The incident came to be known as the “Carandiru massacre.”
The Carandiru prison was demolished in 2002.
A seven-member jury at the trial found the officers guilty of shooting on rioting prisoners from the facility’s second-floor using machine guns.
Judge Jose Augusto Marzagao on Sunday sentenced the 23 from among 26 officers on trial.
Three others were acquitted and dozens more will be tried in the coming months.
The defence vowed to appeal and argued that “it does not reflect society’s opinion.”
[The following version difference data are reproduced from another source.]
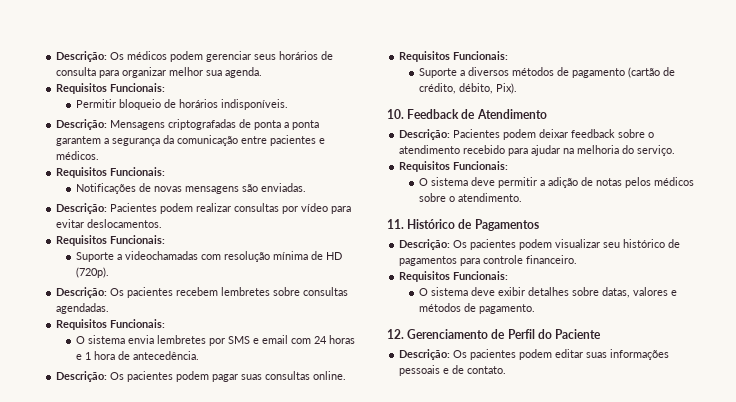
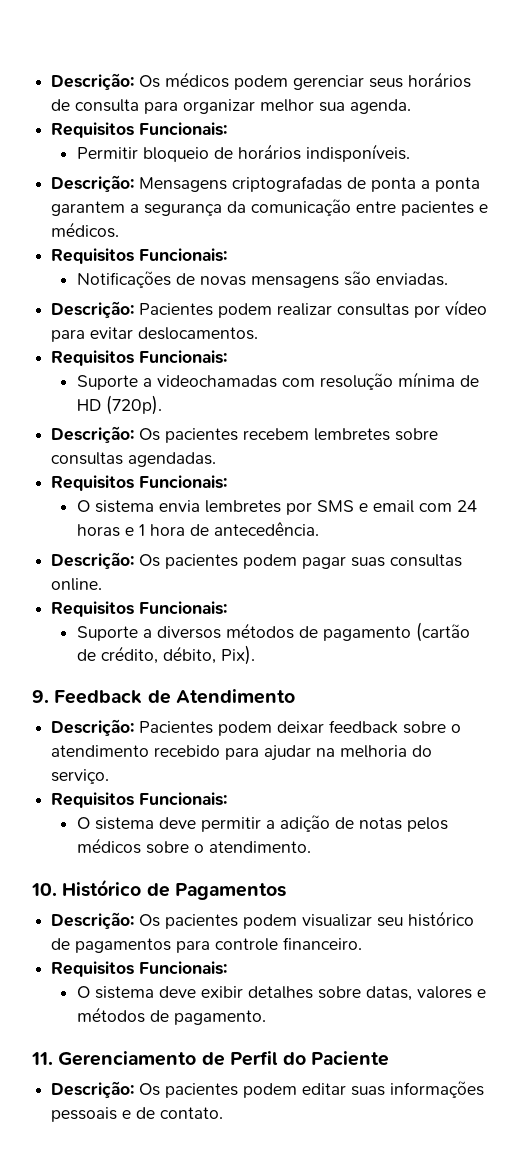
- 10. Feedback de Atendimento
+ 9. Feedback de Atendimento
- 11. Histórico de Pagamentos
+ 10. Histórico de Pagamentos
- 12. Gerenciamento de Perfil do Paciente
+ 11. Gerenciamento de Perfil do Paciente

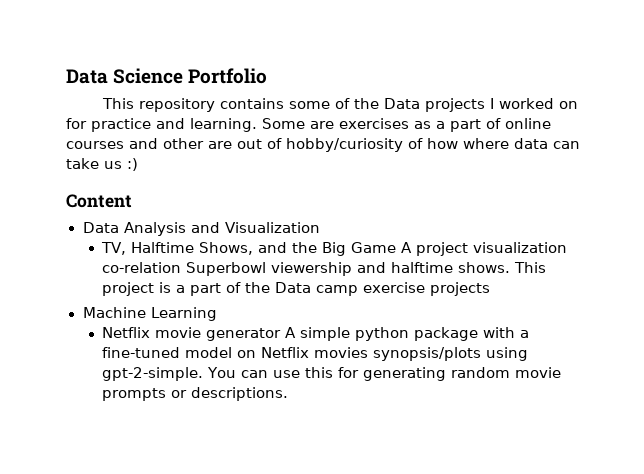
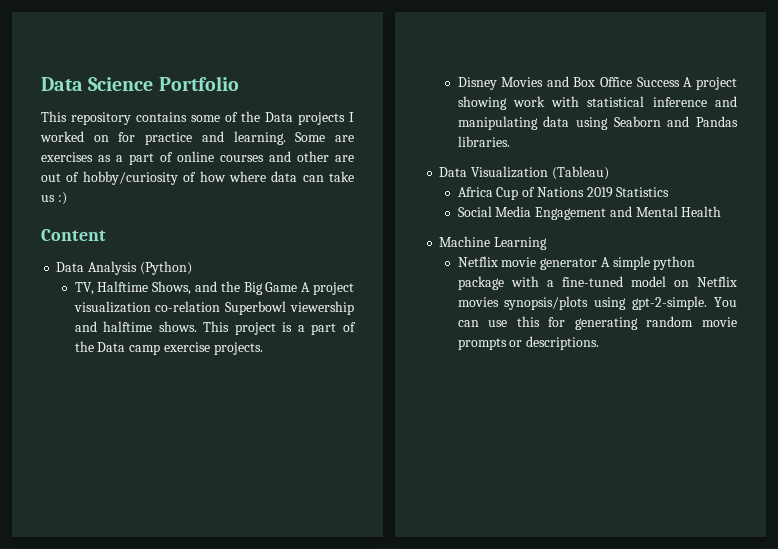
- Data Analysis and Visualization
+ Data Analysis (Python)
- This project is a part of the Data camp exercise projects
+ This project is a part of the Data camp exercise projects.
+ Disney Movies and Box Office Success A project showing work with statistical inference and manipulating data using Seaborn and Pandas libraries.
+ Data Visualization (Tableau)
+ Africa Cup of Nations 2019 Statistics
+ Social Media Engagement and Mental Health

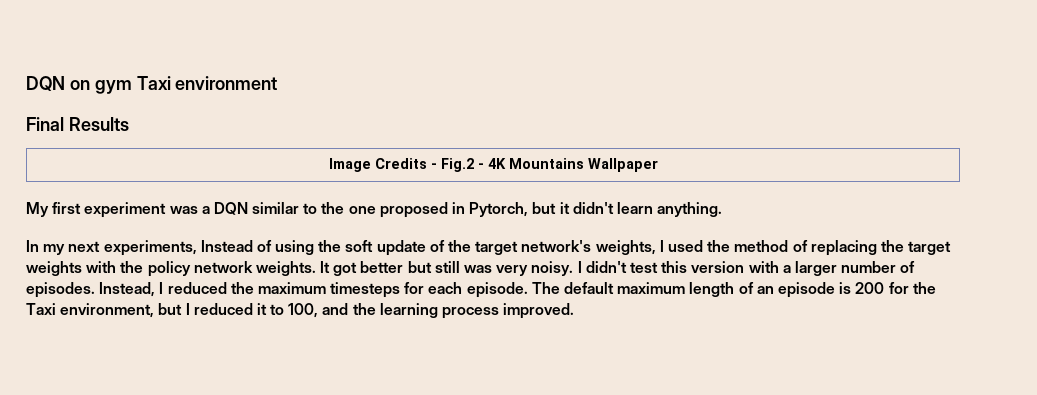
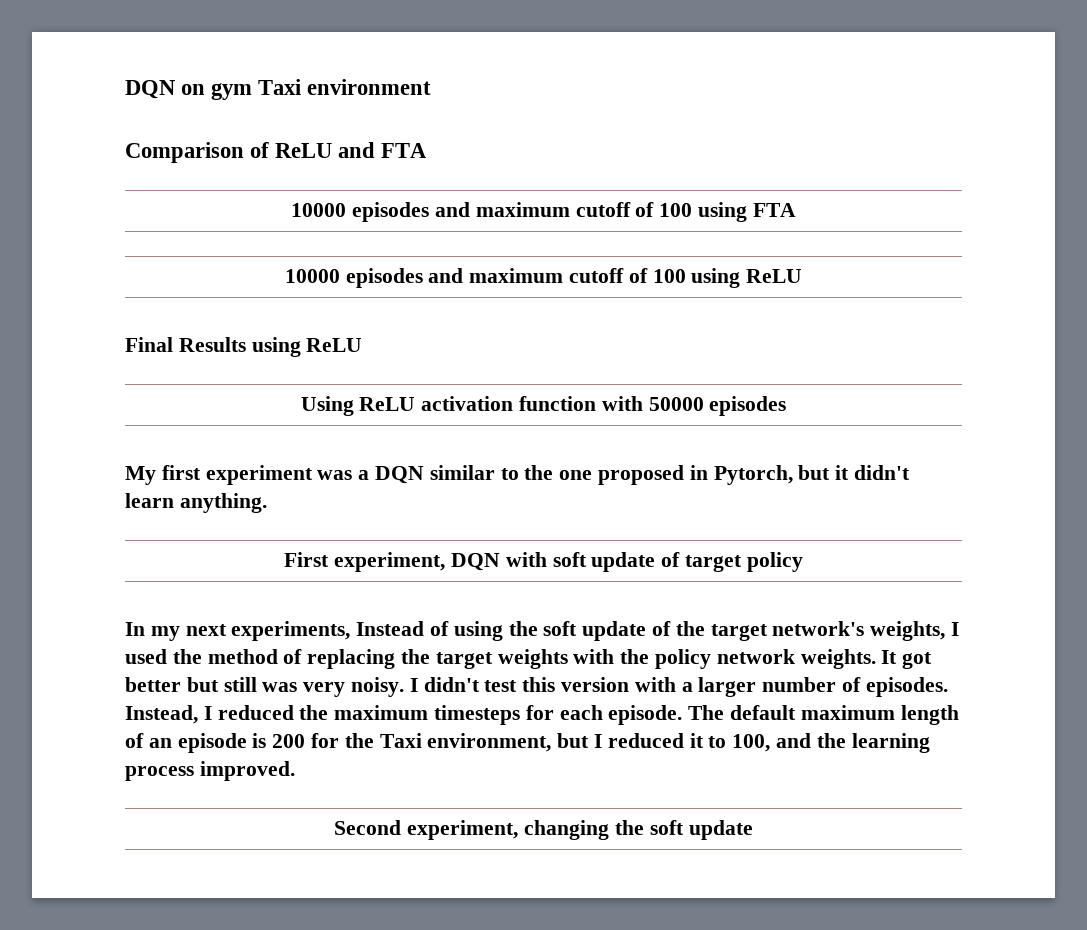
- Final Results
- Image Credits - Fig.2 - 4K Mountains Wallpaper
+ Comparison of ReLU and FTA
+ 10000 episodes and maximum cutoff of 100 using FTA
+ 10000 episodes and maximum cutoff of 100 using ReLU
+ Final Results using ReLU
+ Using ReLU activation function with 50000 episodes
+ First experiment, DQN with soft update of target policy
+ Second experiment, changing the soft update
The “Carandiru massacre,” which happened on October 2, 1992, was triggered by a prisoner revolt within the prison.
A total of 111 inmates were killed during the riot, with no casualties on the police side.
Survivors accused police of firing on inmates who had already surrendered or were hiding in their cells.
In 2001, colonel Ubiratan Guimaraes, head of the police operation, was sentenced to 632 years in prison for the deaths of 102 of the 111 prisoners.
But his sentence was annulled in 2006 by Sao Paulo’s Court of Justice.
Under Brazilian law, no one can serve more than 30 years in prison.
Carandiru Prison was South America’s largest penitentiary at its peak, housing over 8,000 inmates – it was closed and demolished in 2002.